Time is the most common dimension. We live in the world of time-oriented data. When we think about time in the context of data analysis we usually imagine a chart with univariate time series like stock prices. But the time component is much more common - it is present in most models created for phenomena we are interested in. We can talk about time-oriented data even if a single variable of such a model is associated with the time dimension.
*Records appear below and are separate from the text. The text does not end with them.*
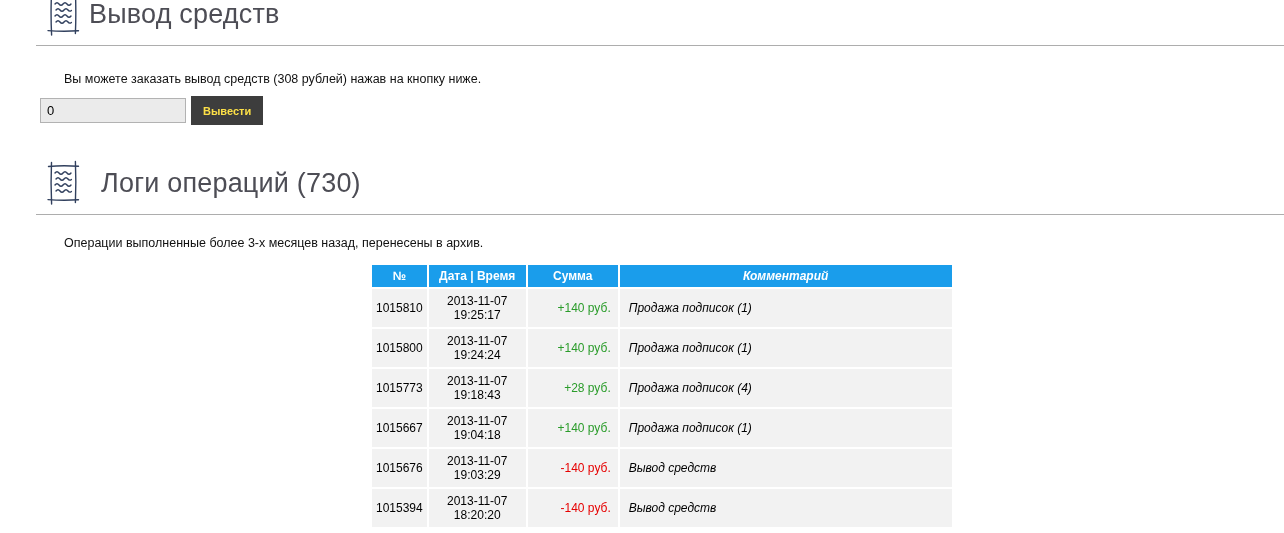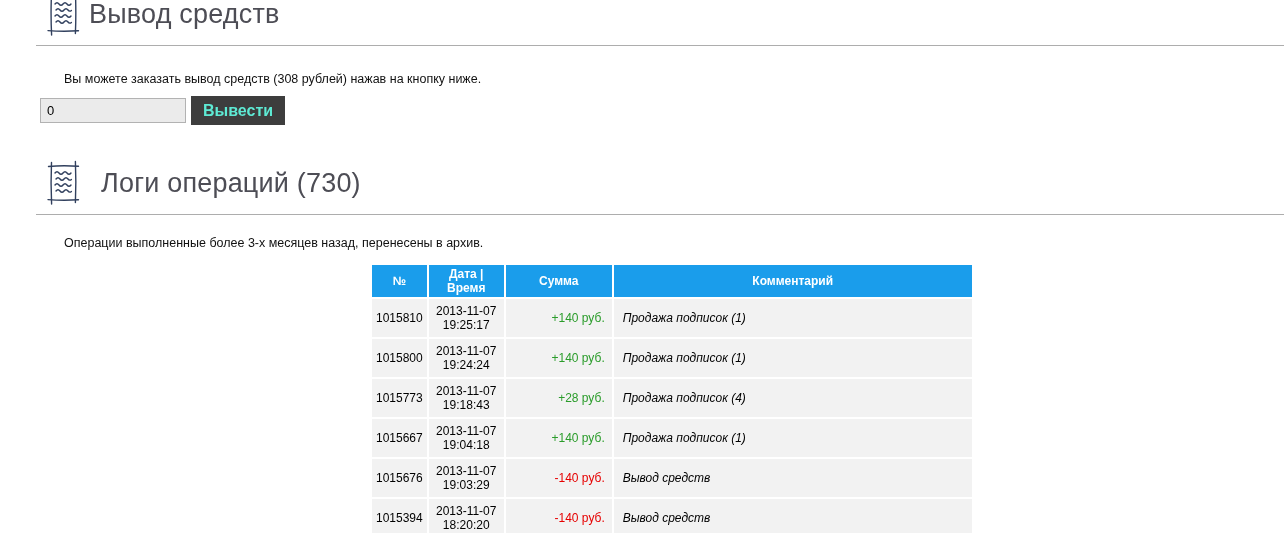"Вывести" .withdraw-button { color: #5eead4 -> #fde047; font-size: 16px -> 11px }
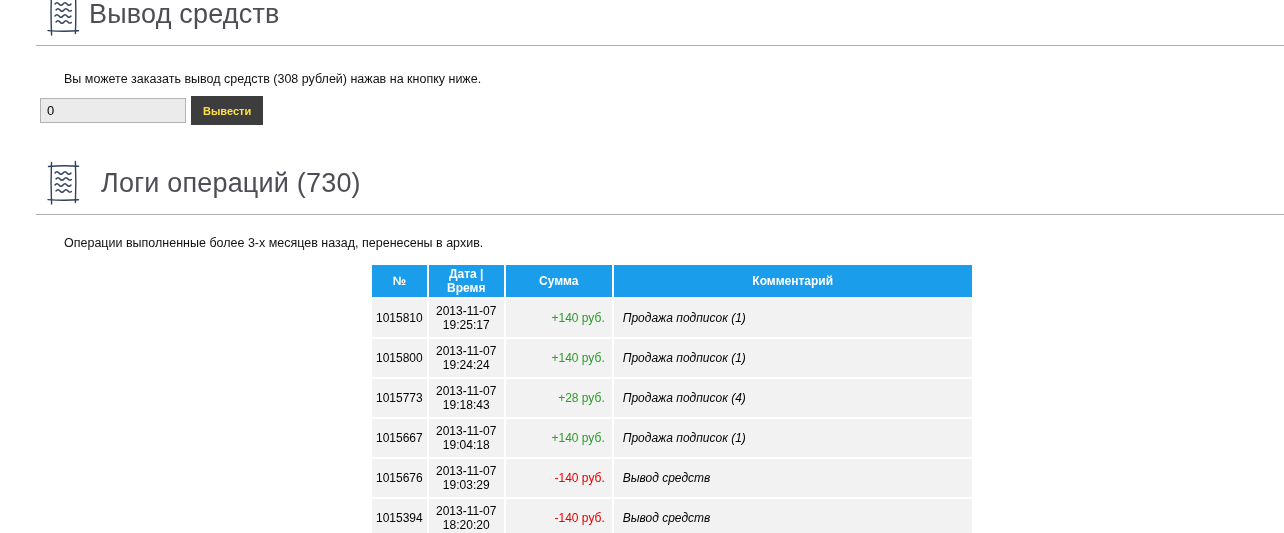"Дата | Время" .col-date { width: 75px -> 97px }
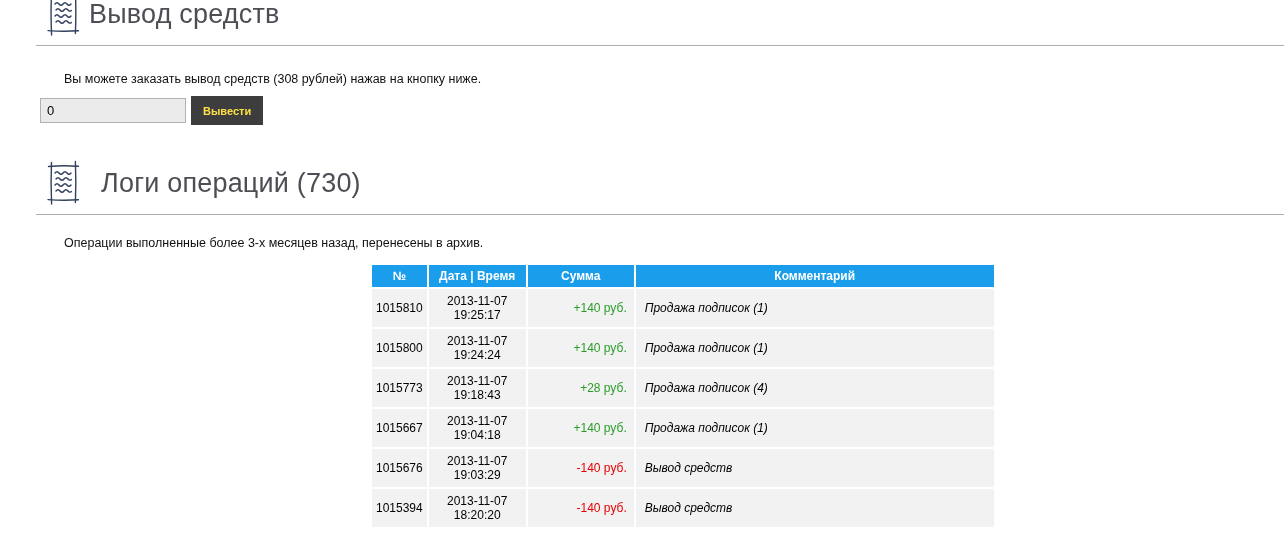"Сумма" .col-amount { width: 106px -> 90px }
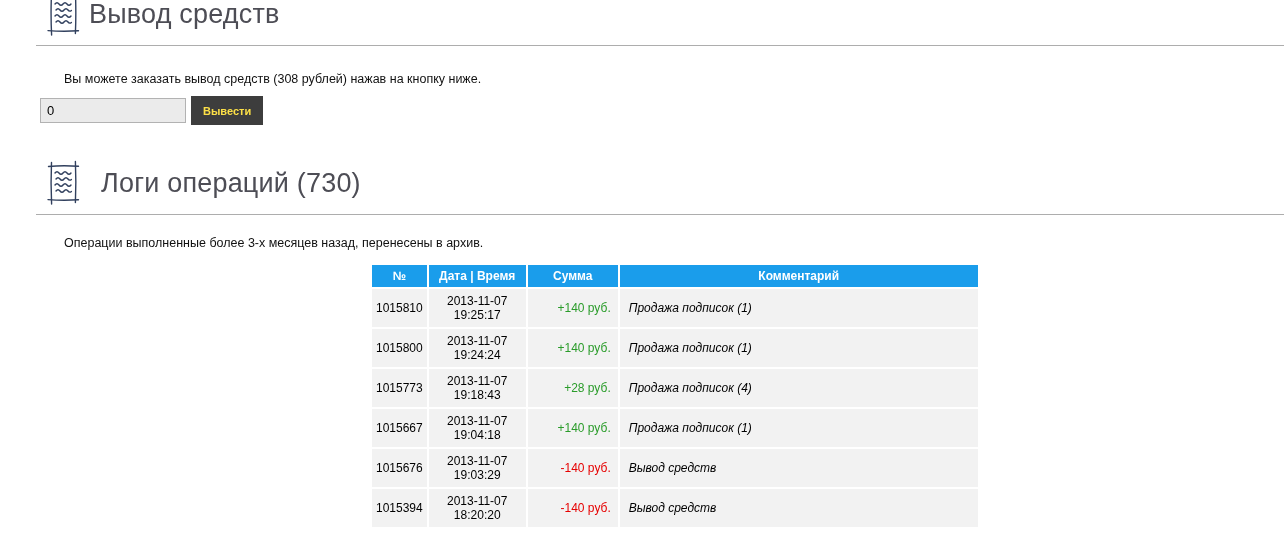"Комментарий" .col-comment { font-style: none -> italic; width: 358px -> 332px }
This applies to structured and unstructured data, for example to a collection of pictures with timestamps in their EXIF metadata. And with data stored digitally, even if there is no specific time variable in a model, we usually get information stating when this record was created or updated.
2.
We conduct data analysis because we are interested in reality. We want to learn from the past and use historical data to better understand consequences of events and actions. We also look into the future to learn about threats and opportunities and evaluate available decision options. Surprisingly, time can also be very relevant while explaining the present – in the case of non-trivial phenomena, it may be difficult to distinguish between strong and weak elements of a model while completely ignoring temporal context. The time component in data enables us to notice, analyze and predict changes. It creates opportunities to go beyond states, to understand how they are affected by events and to provide insight is the nature of underlying processes.
3.
We are better at dealing with states than processes. In the context of data analysis time can seem both familiar and confusing. Representation of time can be based on time points or can use an interval-based model. Time values can be expressed using different levels of granularity (e.g. months and weeks) with mapping between them not always straightforward (e.g. days and months). And there are practical issues with autocorrelation, seasonality, outliers, but also time zones, daylight savings or holidays (e.g. workweeks). There are many techniques, especially around time series, that can help address specific analysis challenges. Unfortunately, definition of an analysis problem and selection of appropriate algorithms usually require in-depth expertise.
We believe in making analysis of time-oriented data more usable and available to individuals who need to solve their problems rather than become data analysis experts. We don’t see focusing on the time dimension as a limitation but rather a unique opportunity, since time can become the shared dimension connecting data streams from different sources in an easy and natural way.
We simply change the way of looking at data – to always keep the time dimension in mind.